Environmental Action by Subnational Authorities It is estimated by the WWF that about one third of all district and city councils in the UK have a timber purchasing policy, which is very much targeted against the purchase or use of tropical timber, either in the form of a ban or requiring that the tropical timber must be from a sustainable source. The WWF together with the Soil Association (a certifying agency accredited to the FSC) have launched a project to help local Authorities obtain their timber from sources which are environmentally, socially and economically sound. The project aims to encourage local Authorities to preferentially seek timber from FSC certified sources within their timber purchasing policies. The project has been endorsed by the UK Local Government Management Board. The WWF and the Soil Association are also conducting seminars to get more local authorities to join the project. More local authorities are expected to adopt timber purchasing policies, in consequence.
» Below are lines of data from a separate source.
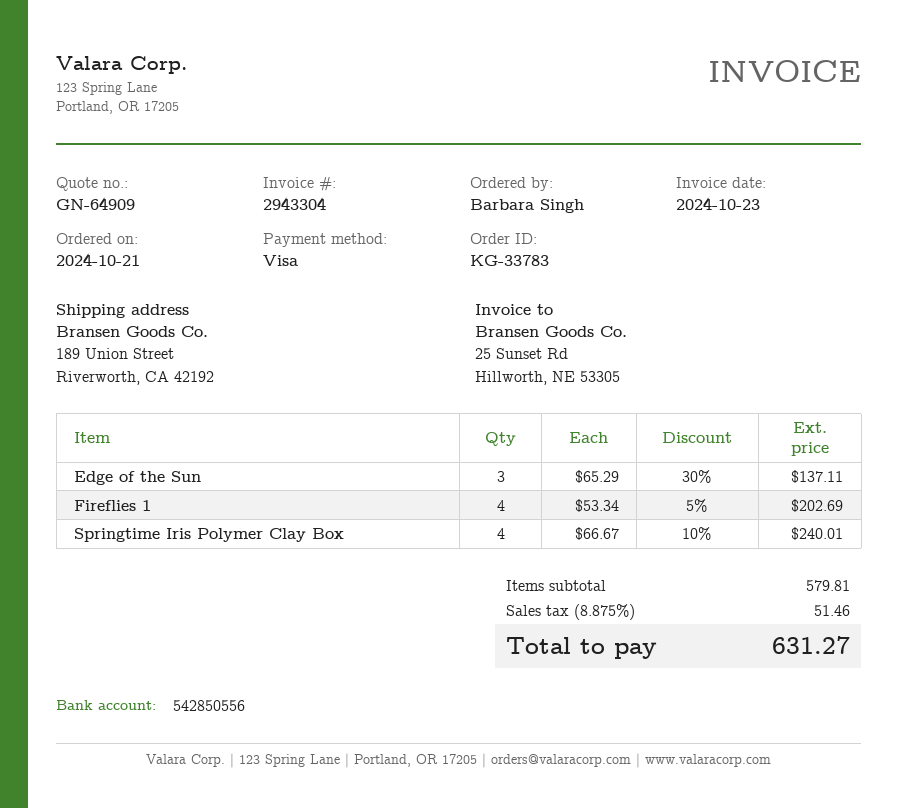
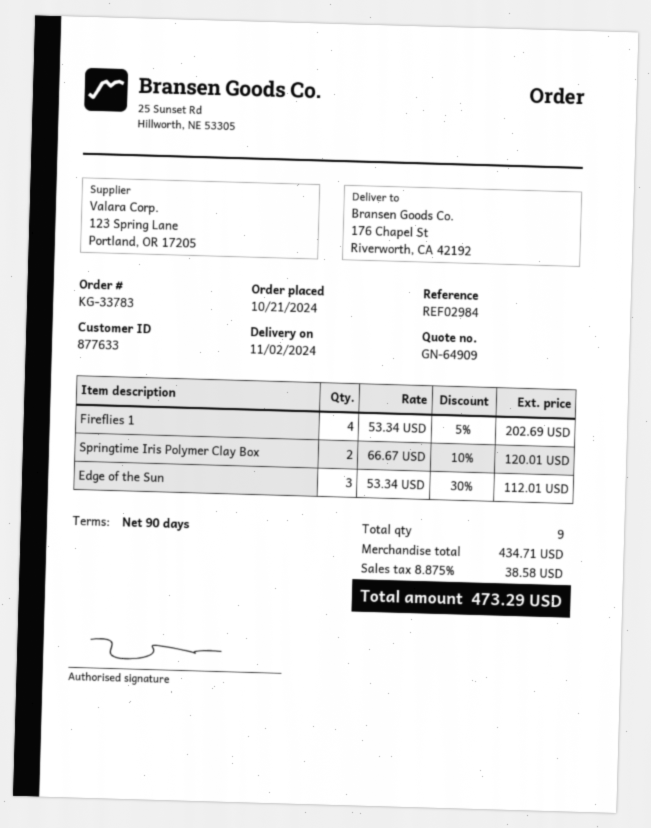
ship to: 189 Union Street, Riverworth, CA 42192 -> 176 Chapel St, Riverworth, CA 42192
Edge of the Sun: 3 x 65.29 - 30% = 137.11 -> 3 x 53.34 - 30% = 112.01
Springtime Iris Polymer Clay Box: 4 x 66.67 - 10% = 240.01 -> 2 x 66.67 - 10% = 120.01
subtotal: 579.81 -> 434.71
tax: 8.875% = 51.46 -> 8.875% = 38.58
total: 631.27 -> 473.29

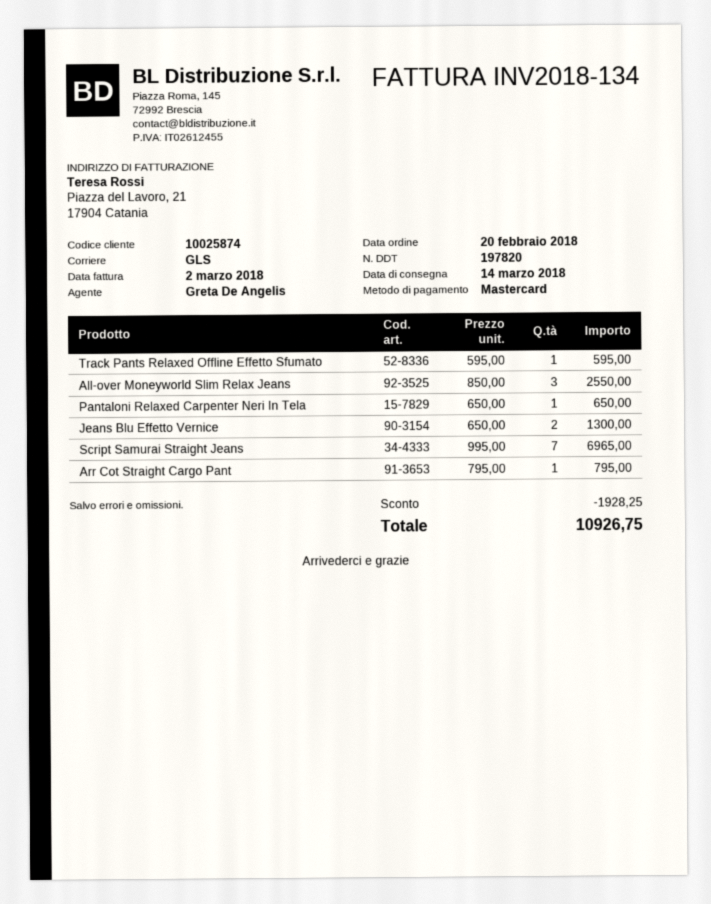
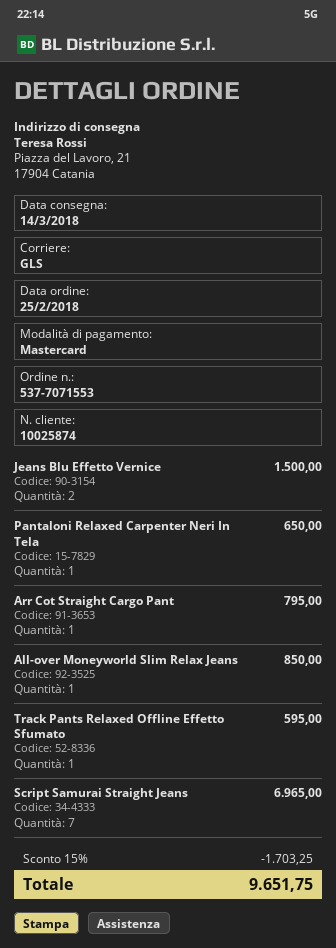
order date: 2018-02-20 -> 2018-02-25
All-over Moneyworld Slim Relax Jeans: 3 for 2550.00 -> 1 for 850.00
Jeans Blu Effetto Vernice: 2 for 1300.00 -> 2 for 1500.00
discount: 1928.25 -> 1703.25
total: 10926.75 -> 9651.75

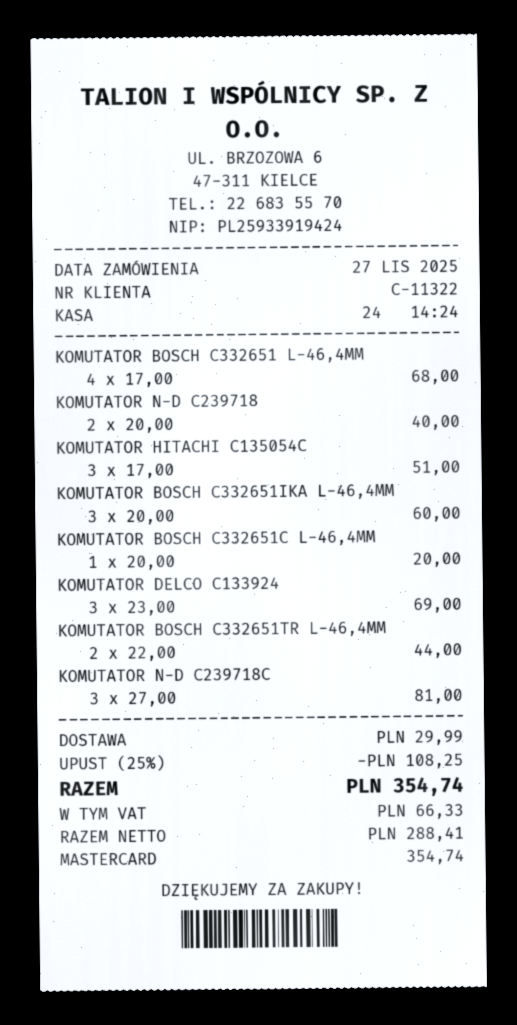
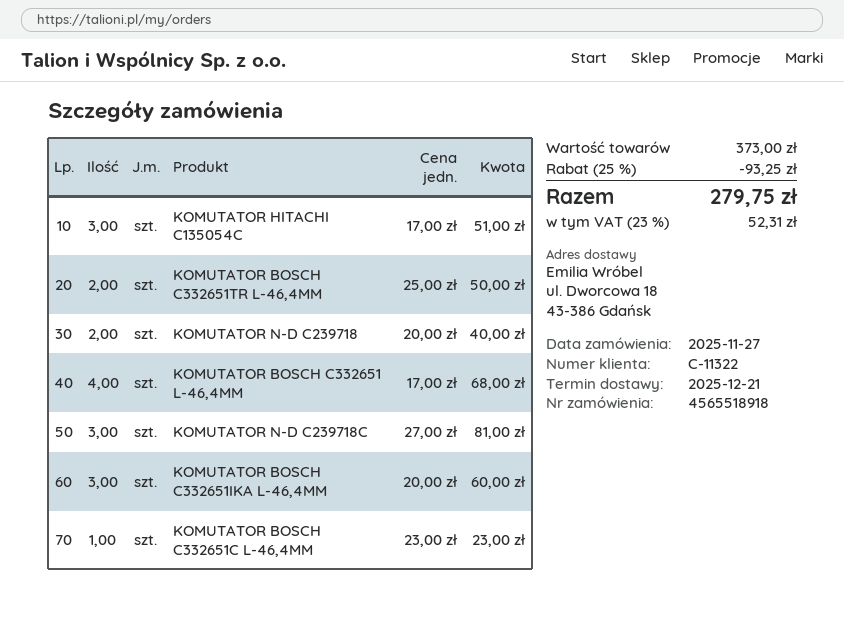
KOMUTATOR BOSCH C332651C L-46,4MM: 1 x 20.00 = 20.00 -> 1 x 23.00 = 23.00
KOMUTATOR DELCO C133924: 3 x 23.00 = 69.00 -> none
KOMUTATOR BOSCH C332651TR L-46,4MM: 2 x 22.00 = 44.00 -> 2 x 25.00 = 50.00
discount: 25% = 108.25 -> 25% = 93.25
shipping: 29.99 -> none
tax: 66.33 -> 52.31
total: 354.74 -> 279.75

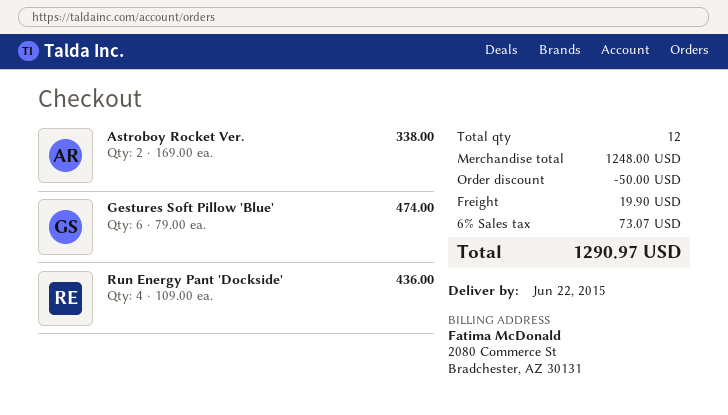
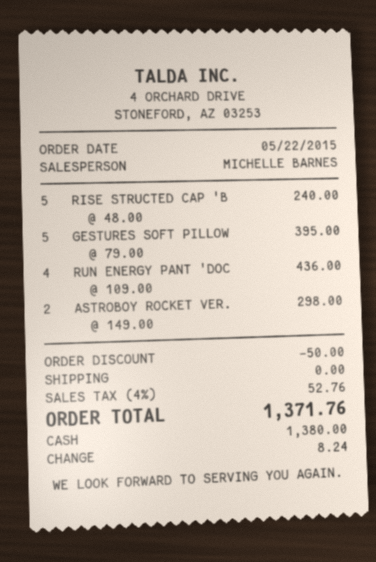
Astroboy Rocket Ver.: 2 x 169.00 = 338.00 -> 2 x 149.00 = 298.00
Gestures Soft Pillow 'Blue': 6 x 79.00 = 474.00 -> 5 x 79.00 = 395.00
RISE STRUCTED CAP 'B: none -> 5 x 48.00 = 240.00
shipping: 19.90 -> 0.00
tax: 6% = 73.07 -> 4% = 52.76
total: 1290.97 -> 1371.76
Buyers' Group In 1991, the WWF 1995 Plus Group was set up as the first timber and timber product buyers' group in Europe. According to WWF, the Group has currently grown to 85 members, comprising DIY stores, supermarkets, home furnishing outlets, wood product manufacturers, timber importers and traders, house builders, construction and civil engineering concerns and other diverse companies dealing in stationery, packaging, cosmetic products, food, paint, toilet rolls and kitchen towels. The Group was first committed to purchase and sell timber products made from sustainably produced timber as from 1995. However, the Group has since extended the deadline to year 2000 by which the members would only deal in FSC or similarly certified products. The 95+ Group claimed its members account for a joint annual turnover of £2.6 billion in wood products above. A total of 6.6 million m³ of wood is traded by the Group per annum representing 14% of the total wood trade in the UK. Approximately 1,000 product lines in the UK carry the FSC logo and are available at DIY/retail outlets. By joining the environmental movement to protect the world's forests, companies are able to project a 'green image' which they think is good for their business. For instance, one large supermarket chain has distributed a customer leaflet to alert shoppers to the FSC trademark and that the company is committed to source all timber and timber based products from well managed sources by the year 2000.

"Forest Forever"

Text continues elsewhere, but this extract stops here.